> **Task to carry out**: Down to the last line, write out the entries below exactly and omit all pictures.

> **Detected change data**:
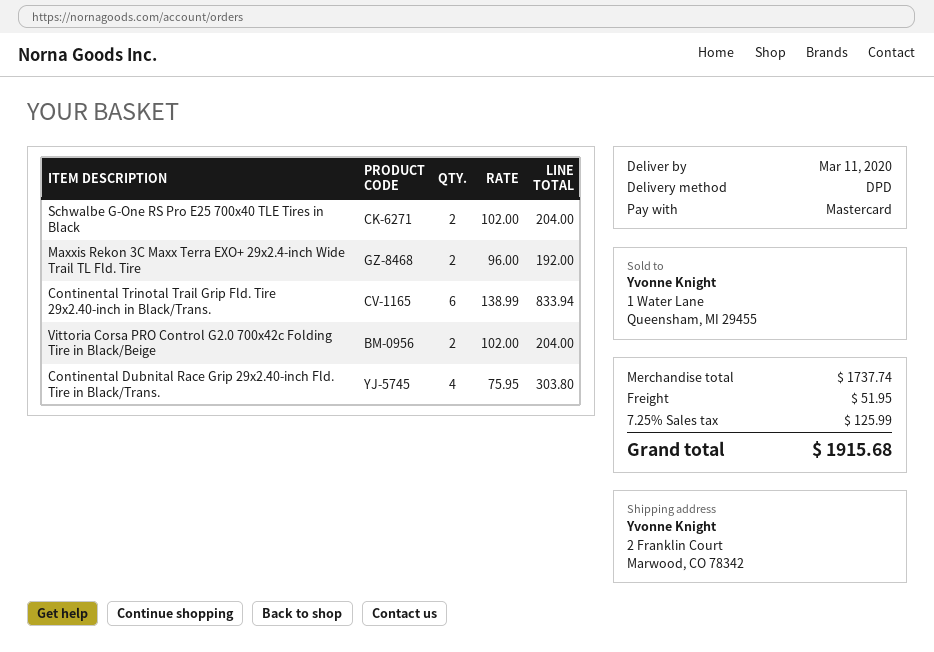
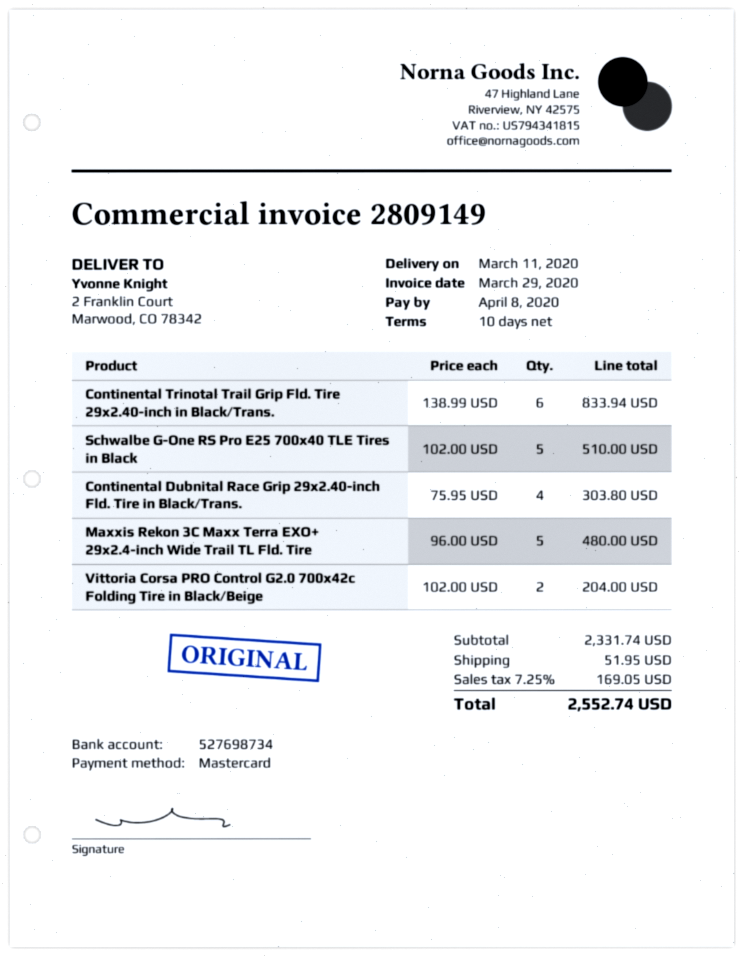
Schwalbe G-One RS Pro E25 700x40 TLE Tires in Black: 2 x 102.00 = 204.00 -> 5 x 102.00 = 510.00
Maxxis Rekon 3C Maxx Terra EXO+ 29x2.4-inch Wide Trail TL Fld. Tire: 2 x 96.00 = 192.00 -> 5 x 96.00 = 480.00
subtotal: 1737.74 -> 2331.74
tax: 7.25% = 125.99 -> 7.25% = 169.05
total: 1915.68 -> 2552.74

> **Finished task**:
Schwalbe G-One RS Pro E25 700x40 TLE Tires in Black: 2 x 102.00 = 204.00 -> 5 x 102.00 = 510.00
Maxxis Rekon 3C Maxx Terra EXO+ 29x2.4-inch Wide Trail TL Fld. Tire: 2 x 96.00 = 192.00 -> 5 x 96.00 = 480.00
subtotal: 1737.74 -> 2331.74
tax: 7.25% = 125.99 -> 7.25% = 169.05
total: 1915.68 -> 2552.74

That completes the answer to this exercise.